BookmarkSubscribeRSS Feed
🔒 This topic is solved and locked. Need further help from the community? Please sign in and ask a new question.
ucdcrush
Obsidian | Level 7

Hello all. I am working with data similar to the following

(this is the individual row level data with many other columns for a given lab test received):

labname     received_date    

Quest            2/1/17              

Quest            2/4/17                 

Quest            2/4/17

Labcorp         2/1/17

Labcorp        2/2/17

 

and I would like to produce a final summary table that looks like this, which includes rows for all days in a range, not only

the days that had data associated with them for that lab, i.e.,

 

labname        date     count 

Quest           2/1/17       1

Quest           2/2/17       0

Quest           2/3/17       0

Quest           2/4/17       2

Labcorp       2/1/17        1  

Labcorp       2/2/17        1  

Labcorp       2/3/17        0

Labcorp       2/4/17        0

...

 

I am able to get the counts in a table from proc freq where there were records for a given lab on a particular day. But I would like to produce the final table/report to include all days within a range, so that we can look at the report and see when there were no records sent on particular days.

 

I am not sure how to approach this.

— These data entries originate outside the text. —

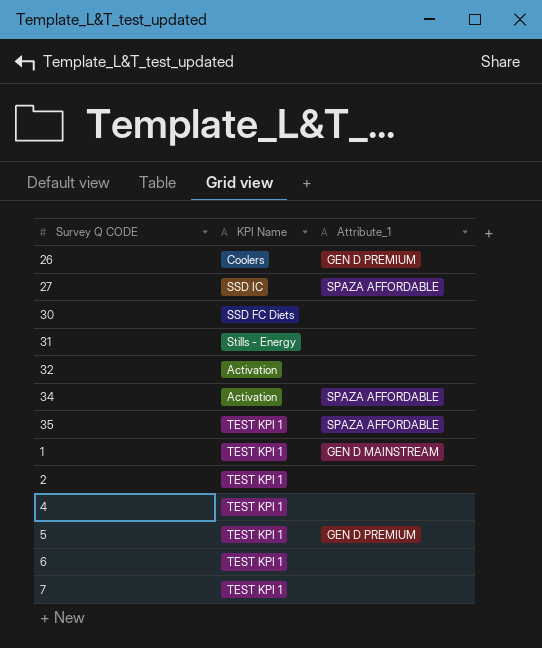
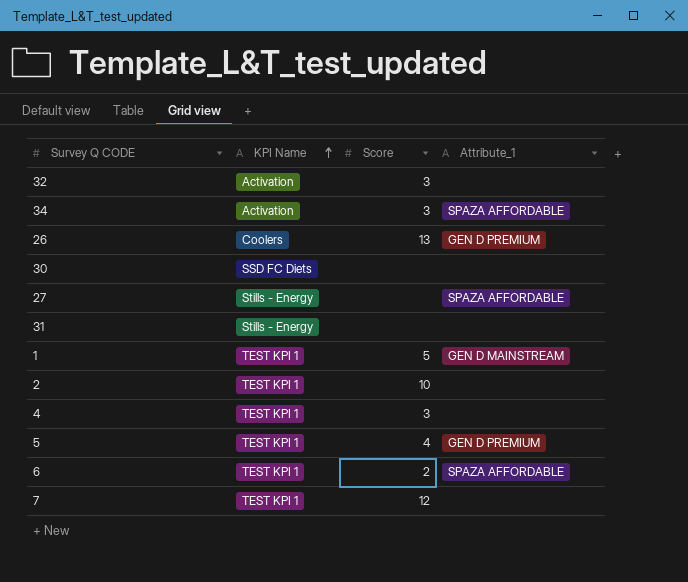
row order: none -> KPI Name ascending
column Score | position: none -> 3
row 35: TEST KPI 1 | SPAZA AFFORDABLE -> none
27 | KPI Name: SSD IC -> Stills - Energy
6 | Attribute_1: none -> SPAZA AFFORDABLE

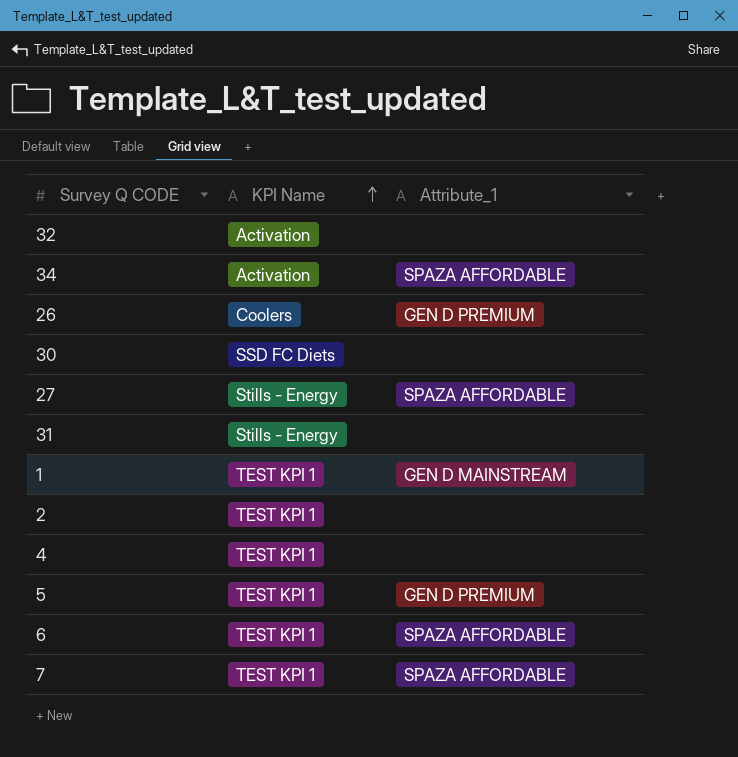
column Score | position: 3 -> none
7 | Attribute_1: none -> SPAZA AFFORDABLE

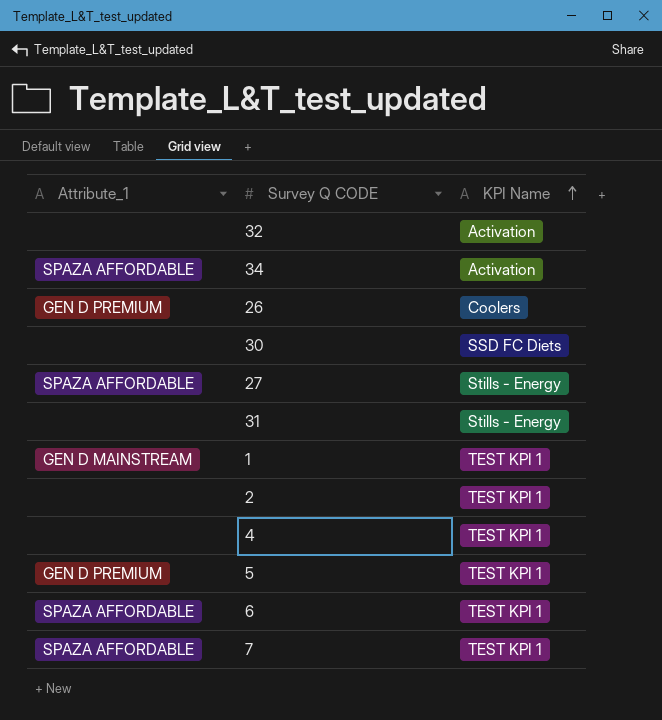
column Attribute_1 | position: 3 -> 1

Something in my brain says I could create a separate table of all dates of interest, then somehow join or merge to have them included in the data, but I don't know how to do that nor am I sure that's the path to go down.

 

Any ideas are appreciated, thank you.

1 ACCEPTED SOLUTION

Accepted Solutions
mkeintz
PROC Star

Assuming:

 

  1. data are grouped (not necessarily sorted) by labname
  2. data are sorted by received_date within labname
  3. every labname begins with are received_date=2/1/17
  4. the maximum date is known to be 2/4/17

then:

 

data want;
  do count=1 by 1 until (last.received_date);
    set have ;
    by labname received_date notsorted;
    if eod=0 then set have (firstobs=2 keep=received_date rename=(received_date=nxtdate)) end=eod;
  end;
  output;

  lastdate=ifn(last.labname,'04feb2017'd,nxtdate-1);
  count=0;
  if lastdate>received_date then do received_date=received_date+1 to lastdate;
    output;
  end;
run;

 

 

If not all lab's begin on 2/1/2017, then you could modify to:

 

%let begdate=01feb2017;
%let enddate=04feb2017;

data want;
  do count=1 by 1 until (last.received_date);
    set have ;
    by labname received_date notsorted;
    if eod=0 then set have (firstobs=2 keep=received_date rename=(received_date=nxtdate)) end=eod;
  end;

  /* Fill any gaps at the beginning of a lab */
  if lag(labname)^=labname and received_date> "&begdate"d then do;
    store_count=count; store_date=received_date;
    count=0;
    do received_date="&begdate"d to store_date-1;
      output;
    end;
    count=store_count; received_date=store_date;
  end;

  /* Output current count */
  output;

  /* Take care of any gaps following this date */
  lastdate=ifn(last.labname,"&enddate"d,nxtdate-1);
  count=0;
  if lastdate>received_date then do received_date=received_date+1 to lastdate;
    output;
  end;
run;

 

In this program only the expected date range is known in advance (see the %let begdate=  and %let enddate= statements).  You could also run a PROC SQL with "select into :" to gets those dates, as in:

 

proc sql noprint;

  select min(received_date) format=date9., max(received_date) format=date9.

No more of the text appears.